▶ _Task inputs_
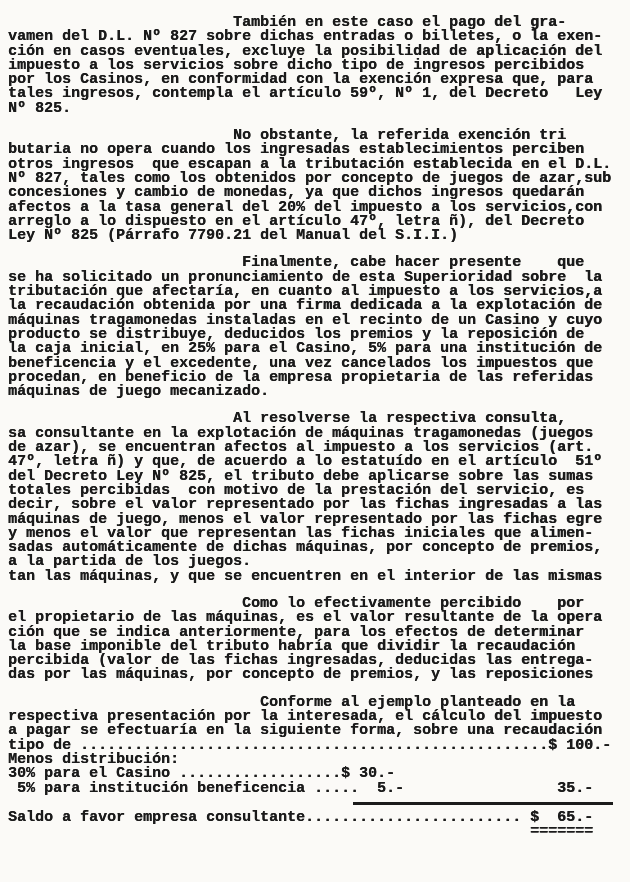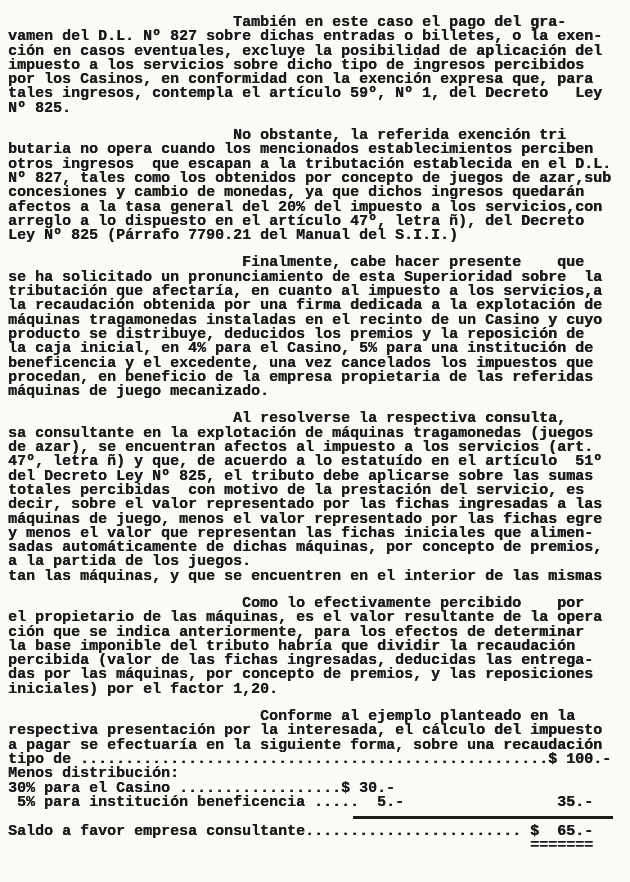--- a/index.html
+++ b/index.html
@@ -51,36 +51,36 @@
         <div class="line"><span>                         También en este caso el pago del gra-</span></div>
         <div class="line"><span>vamen del D.L. Nº 827 sobre dichas entradas o billetes, o la exen-</span></div>
         <div class="line"><span>ción en casos eventuales, excluye la posibilidad de aplicación del</span></div>
         <div class="line"><span>impuesto a los servicios sobre dicho tipo de ingresos percibidos</span></div>
         <div class="line"><span>por los Casinos, en conformidad con la exención expresa que, para</span></div>
         <div class="line"><span>tales ingresos, contempla el artículo 59º, Nº 1, del Decreto   Ley</span></div>
         <div class="line"><span>Nº 825.</span></div>
       </div>
       <div class="paragraph">
         <div class="line"><span>                         No obstante, la referida exención t</span><span class="u">ri</span></div>
-        <div class="line"><span>butaria no opera cuando los mencionados establecimientos perciben</span></div>
+        <div class="line"><span>butaria no opera cuando los ingresadas establecimientos perciben</span></div>
         <div class="line"><span class="u">otros ingresos</span><span>  que escapan a la tributación establecida en el D.L.</span></div>
         <div class="line"><span>Nº 827, tales como los obtenidos por concepto de juegos de azar,s</span><span class="u">ub</span></div>
         <div class="line"><span>concesiones y cambio de monedas, ya que dichos ingresos quedarán</span></div>
         <div class="line"><span>afectos a la tasa general del 20% del impuesto a los servicios,con</span></div>
         <div class="line"><span>arreglo a lo dispuesto en el artículo 47º, letra ñ), del Decreto</span></div>
         <div class="line"><span>Ley Nº 825 (Párrafo 7790.21 del Manual del S.I.I.)</span></div>
       </div>
       <div class="paragraph">
         <div class="line"><span>                          Finalmente, cabe hacer presente    que</span></div>
         <div class="line"><span>se ha solicitado un pronunciamiento de esta Superioridad sobre  la</span></div>
         <div class="line"><span>tributación que afectaría, en cuanto al impuesto a los servicios,a</span></div>
         <div class="line"><span>la </span><span class="u">recaudación</span><span> obtenida por una firma dedicada a la explotación de</span></div>
         <div class="line"><span>máquinas tragamonedas instaladas en el recinto de un Casino y cuyo</span></div>
         <div class="line"><span>producto se distribuye, deducidos los premios y la reposición de</span></div>
-        <div class="line"><span>la caja inicial, en 4% para el Casino, 5% para una institución de</span></div>
+        <div class="line"><span>la caja inicial, en 25% para el Casino, 5% para una institución de</span></div>
         <div class="line"><span>beneficencia y el excedente, una vez cancelados los impuestos que</span></div>
         <div class="line"><span>procedan, en beneficio de la empresa propietaria de las referidas</span></div>
         <div class="line"><span>máquinas de juego mecanizado.</span></div>
       </div>
       <div class="paragraph">
         <div class="line"><span>                         Al resolverse la respectiva consulta,</span></div>
         <div class="line"><span>sa consultante en la explotación de máquinas tragamonedas (juegos</span></div>
         <div class="line"><span>de azar), se encuentran afectos al impuesto a los servicios (art.</span></div>
         <div class="line"><span>47º, letra ñ) y que, de acuerdo a lo estatuído en el artículo  51º</span></div>
         <div class="line"><span>del Decreto Ley Nº 825, el tributo debe aplicarse sobre </span><span class="u">las sumas</span></div>
@@ -92,21 +92,20 @@
         <div class="line"><span>a la partida de los juegos.</span></div>
         <div class="line"><span>tan las máquinas, y que se encuentren en el interior de las mismas</span></div>
       </div>
       <div class="paragraph">
         <div class="line"><span>                          Como lo efectivamente percibido    por</span></div>
         <div class="line"><span>el propietario de las máquinas, es el valor resultante de la ope</span><span class="u">ra</span></div>
         <div class="line"><span>ción que se indica anteriormente, para los efectos de determinar</span></div>
         <div class="line"><span>la </span><span class="u">base imponible</span><span> del tributo habría que dividir la recaudación</span></div>
         <div class="line"><span>percibida (valor de las fichas ingresadas, deducidas las entrega-</span></div>
         <div class="line"><span>das por las máquinas, por concepto de premios, y las reposiciones</span></div>
-        <div class="line"><span>iniciales) por el factor 1,20.</span></div>
       </div>
       <div class="paragraph">
         <div class="line"><span>                            Conforme al ejemplo planteado en la</span></div>
         <div class="line"><span>respectiva presentación por la interesada, el cálculo del impuesto</span></div>
         <div class="line"><span>a pagar se efectuaría en la siguiente forma, sobre una recaudación</span></div>
         <div class="line"><span>tipo de ....................................................$ 100.-</span></div>
         <div class="line"><span>Menos distribución:</span></div>
         <div class="line"><span>30% para el Casino ..................$ 30.-</span></div>
         <div class="line"><span> 5% para institución beneficencia .....  5.-                 35.-</span></div>
         <div class="sum-rule"></div>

▶ _Exercise brief_
Only the pictures are to be omitted; the records above must otherwise be reproduced exactly.

▶ _Your solution_
--- a/index.html
+++ b/index.html
@@ -51,36 +51,36 @@
         <div class="line"><span>                         También en este caso el pago del gra-</span></div>
         <div class="line"><span>vamen del D.L. Nº 827 sobre dichas entradas o billetes, o la exen-</span></div>
         <div class="line"><span>ción en casos eventuales, excluye la posibilidad de aplicación del</span></div>
         <div class="line"><span>impuesto a los servicios sobre dicho tipo de ingresos percibidos</span></div>
         <div class="line"><span>por los Casinos, en conformidad con la exención expresa que, para</span></div>
         <div class="line"><span>tales ingresos, contempla el artículo 59º, Nº 1, del Decreto   Ley</span></div>
         <div class="line"><span>Nº 825.</span></div>
       </div>
       <div class="paragraph">
         <div class="line"><span>                         No obstante, la referida exención t</span><span class="u">ri</span></div>
-        <div class="line"><span>butaria no opera cuando los mencionados establecimientos perciben</span></div>
+        <div class="line"><span>butaria no opera cuando los ingresadas establecimientos perciben</span></div>
         <div class="line"><span class="u">otros ingresos</span><span>  que escapan a la tributación establecida en el D.L.</span></div>
         <div class="line"><span>Nº 827, tales como los obtenidos por concepto de juegos de azar,s</span><span class="u">ub</span></div>
         <div class="line"><span>concesiones y cambio de monedas, ya que dichos ingresos quedarán</span></div>
         <div class="line"><span>afectos a la tasa general del 20% del impuesto a los servicios,con</span></div>
         <div class="line"><span>arreglo a lo dispuesto en el artículo 47º, letra ñ), del Decreto</span></div>
         <div class="line"><span>Ley Nº 825 (Párrafo 7790.21 del Manual del S.I.I.)</span></div>
       </div>
       <div class="paragraph">
         <div class="line"><span>                          Finalmente, cabe hacer presente    que</span></div>
         <div class="line"><span>se ha solicitado un pronunciamiento de esta Superioridad sobre  la</span></div>
         <div class="line"><span>tributación que afectaría, en cuanto al impuesto a los servicios,a</span></div>
         <div class="line"><span>la </span><span class="u">recaudación</span><span> obtenida por una firma dedicada a la explotación de</span></div>
         <div class="line"><span>máquinas tragamonedas instaladas en el recinto de un Casino y cuyo</span></div>
         <div class="line"><span>producto se distribuye, deducidos los premios y la reposición de</span></div>
-        <div class="line"><span>la caja inicial, en 4% para el Casino, 5% para una institución de</span></div>
+        <div class="line"><span>la caja inicial, en 25% para el Casino, 5% para una institución de</span></div>
         <div class="line"><span>beneficencia y el excedente, una vez cancelados los impuestos que</span></div>
         <div class="line"><span>procedan, en beneficio de la empresa propietaria de las referidas</span></div>
         <div class="line"><span>máquinas de juego mecanizado.</span></div>
       </div>
       <div class="paragraph">
         <div class="line"><span>                         Al resolverse la respectiva consulta,</span></div>
         <div class="line"><span>sa consultante en la explotación de máquinas tragamonedas (juegos</span></div>
         <div class="line"><span>de azar), se encuentran afectos al impuesto a los servicios (art.</span></div>
         <div class="line"><span>47º, letra ñ) y que, de acuerdo a lo estatuído en el artículo  51º</span></div>
         <div class="line"><span>del Decreto Ley Nº 825, el tributo debe aplicarse sobre </span><span class="u">las sumas</span></div>
@@ -92,21 +92,20 @@
         <div class="line"><span>a la partida de los juegos.</span></div>
         <div class="line"><span>tan las máquinas, y que se encuentren en el interior de las mismas</span></div>
       </div>
       <div class="paragraph">
         <div class="line"><span>                          Como lo efectivamente percibido    por</span></div>
         <div class="line"><span>el propietario de las máquinas, es el valor resultante de la ope</span><span class="u">ra</span></div>
         <div class="line"><span>ción que se indica anteriormente, para los efectos de determinar</span></div>
         <div class="line"><span>la </span><span class="u">base imponible</span><span> del tributo habría que dividir la recaudación</span></div>
         <div class="line"><span>percibida (valor de las fichas ingresadas, deducidas las entrega-</span></div>
         <div class="line"><span>das por las máquinas, por concepto de premios, y las reposiciones</span></div>
-        <div class="line"><span>iniciales) por el factor 1,20.</span></div>
       </div>
       <div class="paragraph">
         <div class="line"><span>                            Conforme al ejemplo planteado en la</span></div>
         <div class="line"><span>respectiva presentación por la interesada, el cálculo del impuesto</span></div>
         <div class="line"><span>a pagar se efectuaría en la siguiente forma, sobre una recaudación</span></div>
         <div class="line"><span>tipo de ....................................................$ 100.-</span></div>
         <div class="line"><span>Menos distribución:</span></div>
         <div class="line"><span>30% para el Casino ..................$ 30.-</span></div>
         <div class="line"><span> 5% para institución beneficencia .....  5.-                 35.-</span></div>
         <div class="sum-rule"></div>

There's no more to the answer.